What a night. Feb. 25, 1942. It was just weeks after Pearl Harbor and a day after a Japanese submarine had shelled Santa Barbara’s oil fields. The West Coast was on alert and there were reports of aircraft approaching Los Angeles. The city was under blackout and the night sky was lighted by dozens of searchlights.
And then the shooting started. The incident became known as “The Battle of Los Angeles” and it has inspired books, movies and most recently the opening segment of the season premiere of “Fact or Faked: Paranormal Files,” airing Wednesday at 10 p.m. on Syfy.
This episode examines what UFO experts believe is photographic evidence that aliens visited Los Angeles on that night in 1942. The show is filled with laughs and surprises, both intentional and not, and in the end reveals more about those who investigate the paranormal, than about any supernatural or alien presence.
No one knows what, if anything, the GIs saw in the early morning hours when their antiaircraft batteries opened fire. And after more than 1,000 antiaircraft and .50-caliber machine gun rounds were expended, there was no evidence that they had hit any targets. A single moment of the incident was preserved in a dramatic photo that ran in the next day’s Los Angeles Times, the image of several searchlight beams converged on a single point in the night sky above Culver City. Over the years that photo became legend among UFO-ologists who maintain the searchlights were trained on an alien spaceship, and that the photo is evidence of an extra-terrestrial visitation.
Enter “Fact or Faked.” In each episode the series investigates evidence of the paranormal and it’s the L.A. Times photo that the team dissects and recreates. The show is a part of the paranormal/supernatural-investigation subgenre that has cropped up on cable television over the last few years, which includes “Ghost Hunters,” “Destination Truth,” “Ghost Adventures,” “Ghost Hunters International” and a few others. Each promises to take a skeptical approach in its investigations and to rely on science to confirm or disprove paranormal claims. So far not one has been able to consistently keep that promise.
The series’ investigative team is lead by Ben Hansen, identified as a former FBI special agent. (In an interview, Hansen said he could not go into how long he worked as a special agent. He also said he had worked for a number of other government agencies. The FBI confirmed that Hansen was employed at Quantico, Va., where special agents are trained, but was not listed as assigned to any cases or a field office). Other team members are identified as a scientist (Bill Murphy), a journalist (Jael De Pardo), a photographer (Chi-Lan Lieu), a tech expert (Devin Marble) and a stuntman (Austin Porter).
Their investigation of the image begins with a close examination of what looks like an object, illuminated by the searchlights in the photo. Could it be a weather balloon, a barrage balloon, a visual artifact created by the convergence of the searchlights, or is it some kind of flying saucer?

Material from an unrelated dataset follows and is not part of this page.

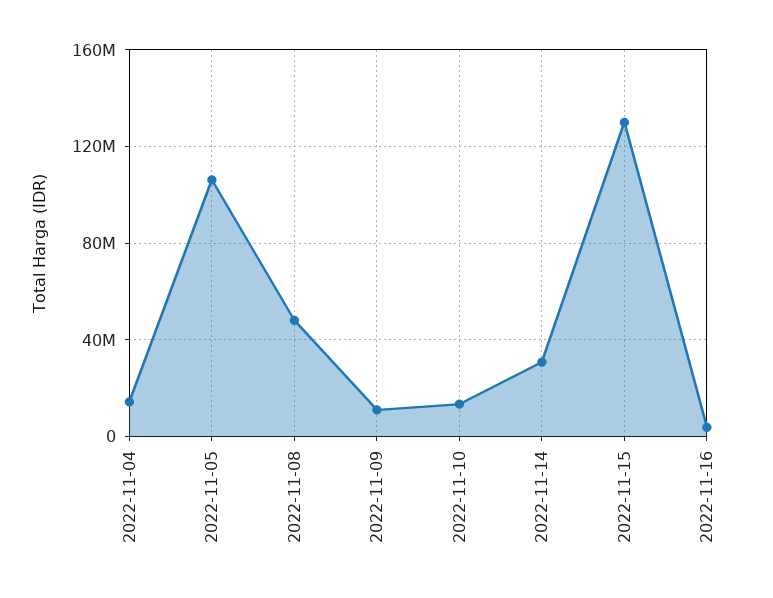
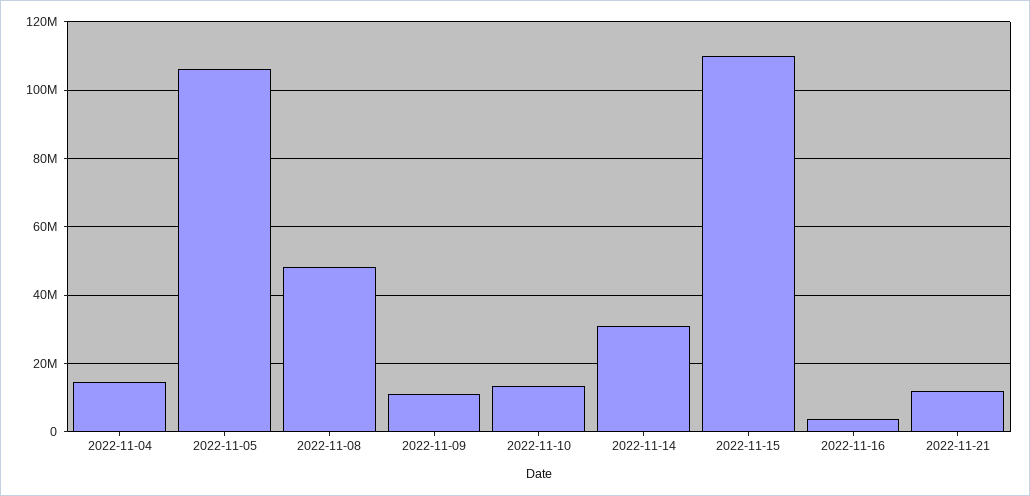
2022-11-15: 130000000 -> 110000000
2022-11-21: none -> 12000000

As reported by Los Angeles Times bloggers Scott Harrison and Larry Harnisch, the version of the photo that ran in the paper in 1942 had been retouched in ways that would not be acceptable today. The skyline was darkened with ink; paint (similar to correction fluid) was used to brighten searchlight beams and to turn lens flare dots into antiaircraft bursts. The part of the image identified by UFO experts as an alien spacecraft was shaped by drops of paint on the print.
With that in mind, the show’s investigation of this photo becomes rather amusing. The team heads out to the desert with searchlights, weather balloons, machine guns and grenade launchers in an attempt to determine if they could create the same kind of bulbous shape on a photograph. And darned, if they didn’t do it.
As much fun as shooting those big guns in the desert must have been, the entire episode is a bit disturbing, in that so little was done in the way of research. Hansen said that he had spoken to someone who had seen the negative, and knew that the photo had been altered, but that the negative wasn’t available.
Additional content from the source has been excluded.